Moss states that: Loder never quite achieved the first rank of detective novelists, and has received scant attention in commentaries of the genre. Nonetheless, he was a popular, dependable author in the 1930s, and better than many; perhaps a paradigm of the English Golden Age mystery writer. Kemp states that Vahey matured into a competent hack writer. In the reviews of his work phrases like competent, craftsman, and well-drawn character frequently appear.
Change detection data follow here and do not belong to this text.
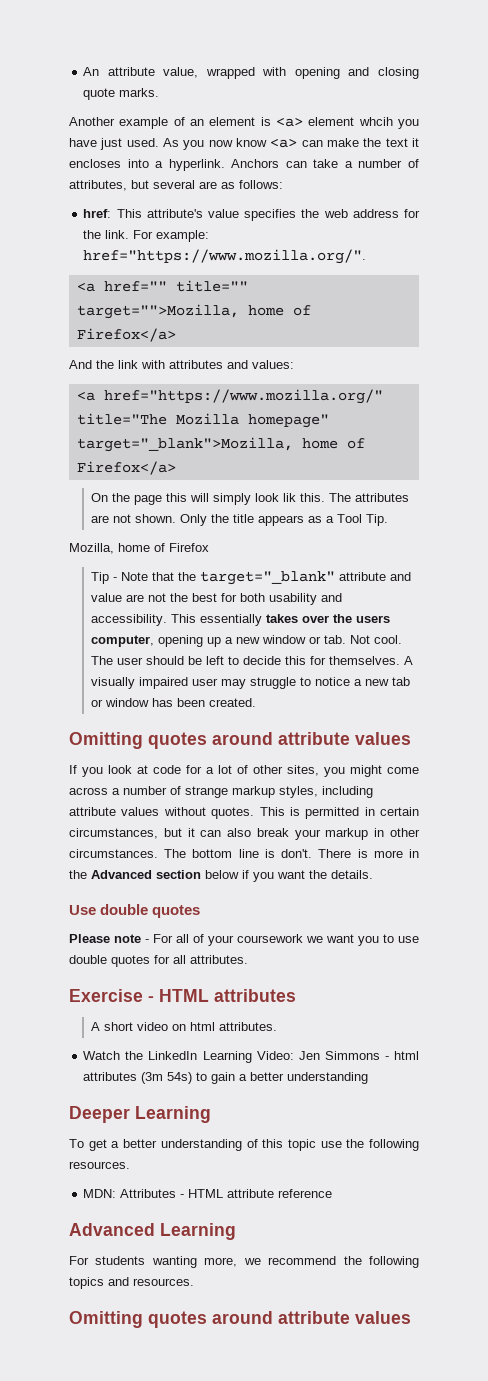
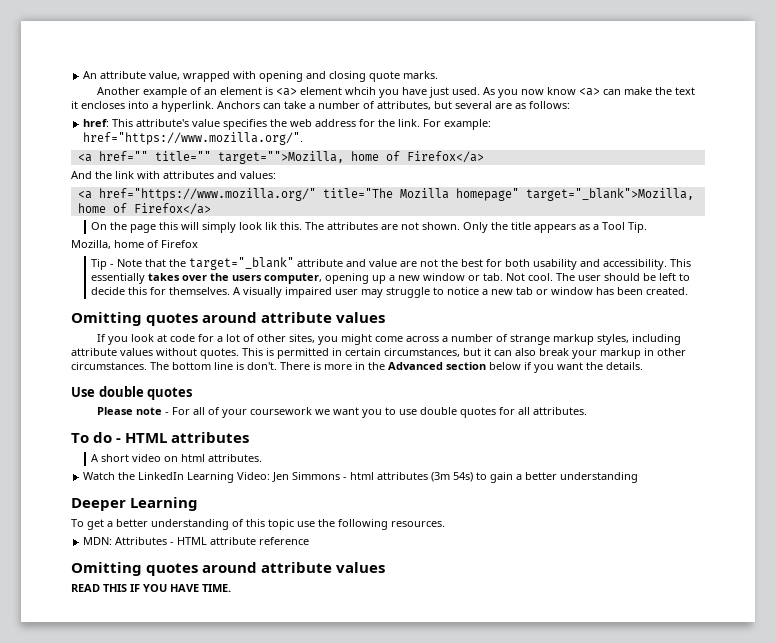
- Exercise - HTML attributes
+ To do - HTML attributes
  MDN: Attributes - HTML attribute reference
- Advanced Learning
- For students wanting more, we recommend the following topics and resources.
  Omitting quotes around attribute values
+ READ THIS IF YOU HAVE TIME.

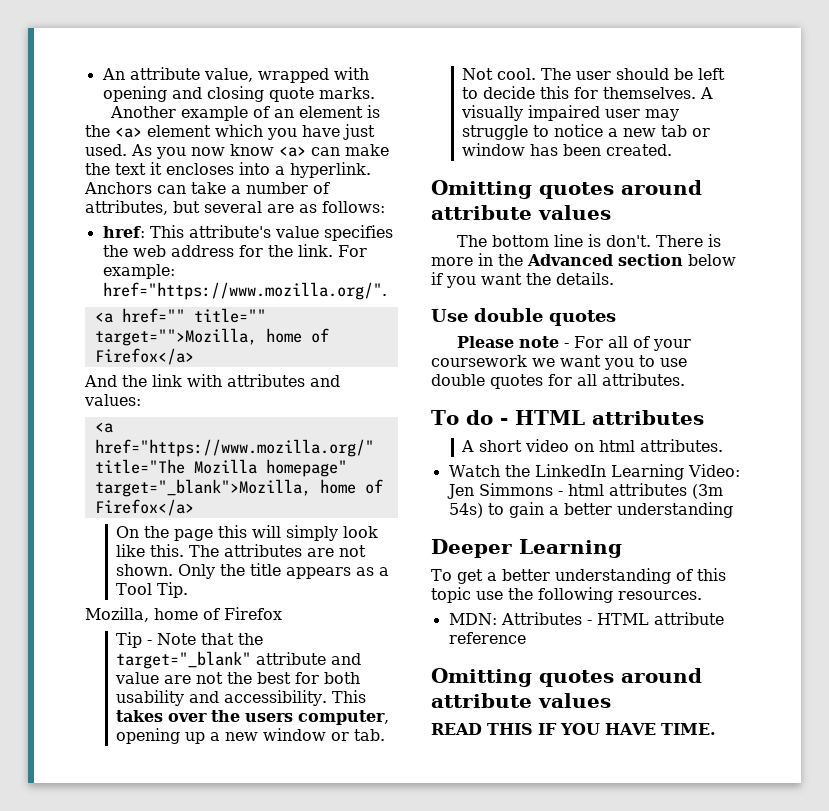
- Another example of an element is <a> element whcih you have just used.
+ Another example of an element is the <a> element which you have just used.
- On the page this will simply look lik this.
+ On the page this will simply look like this.
- This essentially takes over the users computer, opening up a new window or tab. Not cool.
+ This takes over the users computer, opening up a new window or tab. Not cool.
- If you look at code for a lot of other sites, you might come across a number of strange markup styles, including attribute values without quotes. This is permitted in certain circumstances, but it can also break your markup in other circumstances.

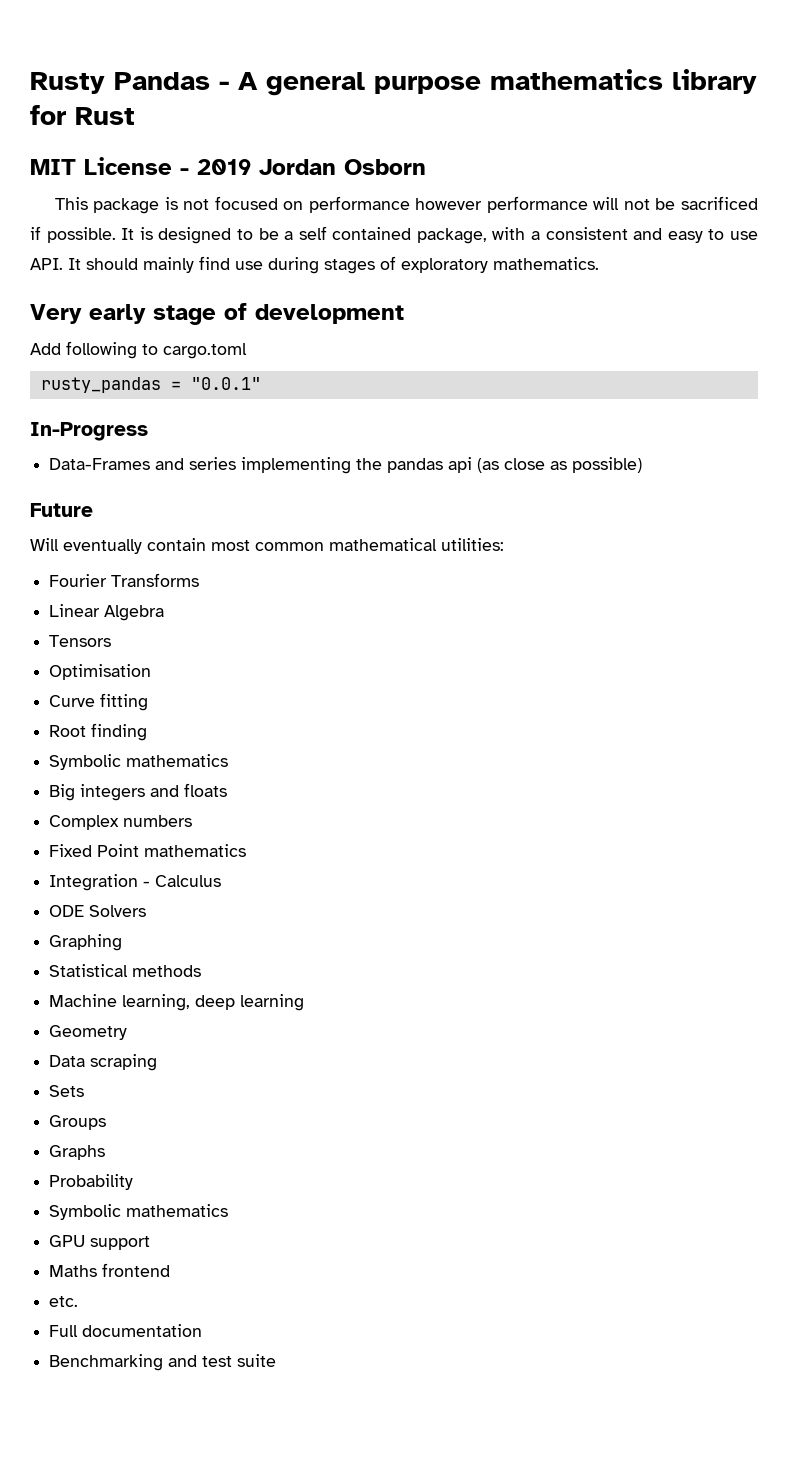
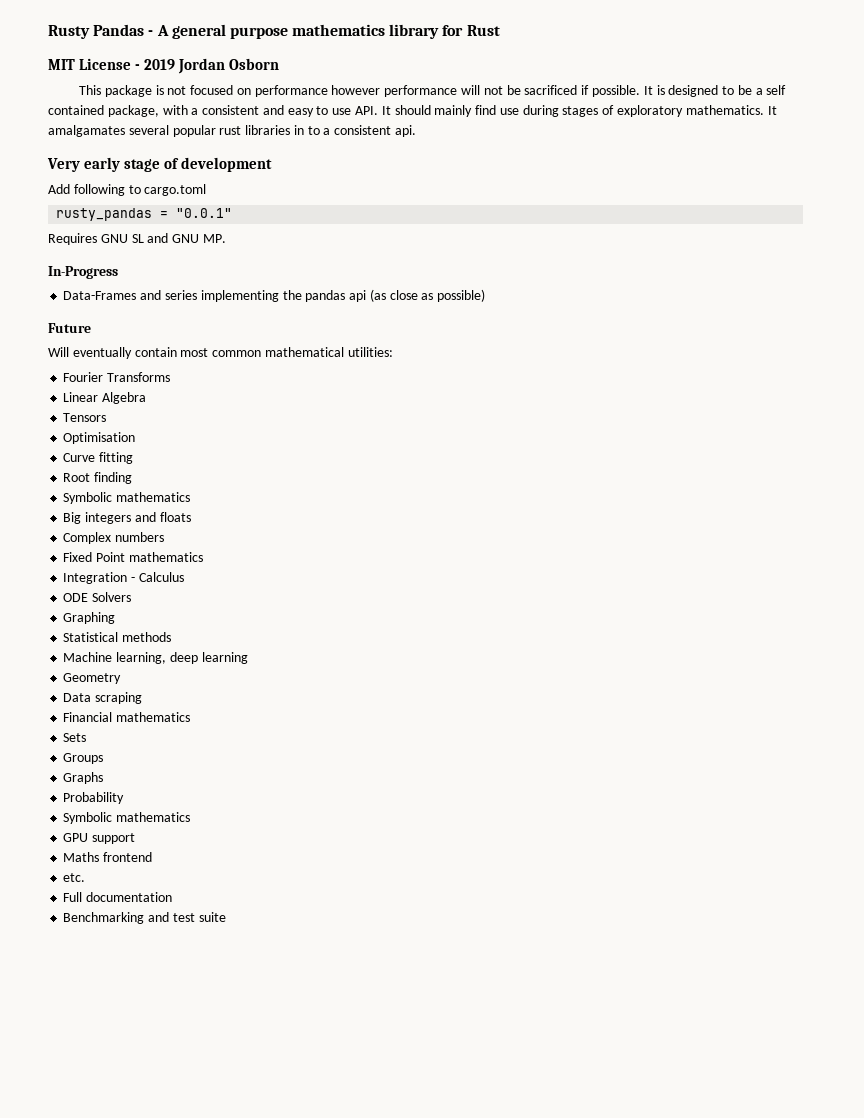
+ It amalgamates several popular rust libraries in to a consistent api.
+ Requires GNU SL and GNU MP.
+ Financial mathematics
Vahey had remained out of print since the 1930s, but is now starting to return to print. Six of his novels are currently available as commercial e-books, and three more are on archival sites.

In the preface to the first Vernon Loder novel published, the editor of the Collins Detective Story Club wrote that: Mr Vernon Loder is one of the most promising recruits to the ranks of detective story writers . . . He certainly knows how to provide a mystery baffling enough to satisfy the most exacting reader. In 2018 Moss hoped that the reissue of some of the Loder books would help Vahey to be: rediscovered and enjoyed by a new wider readership.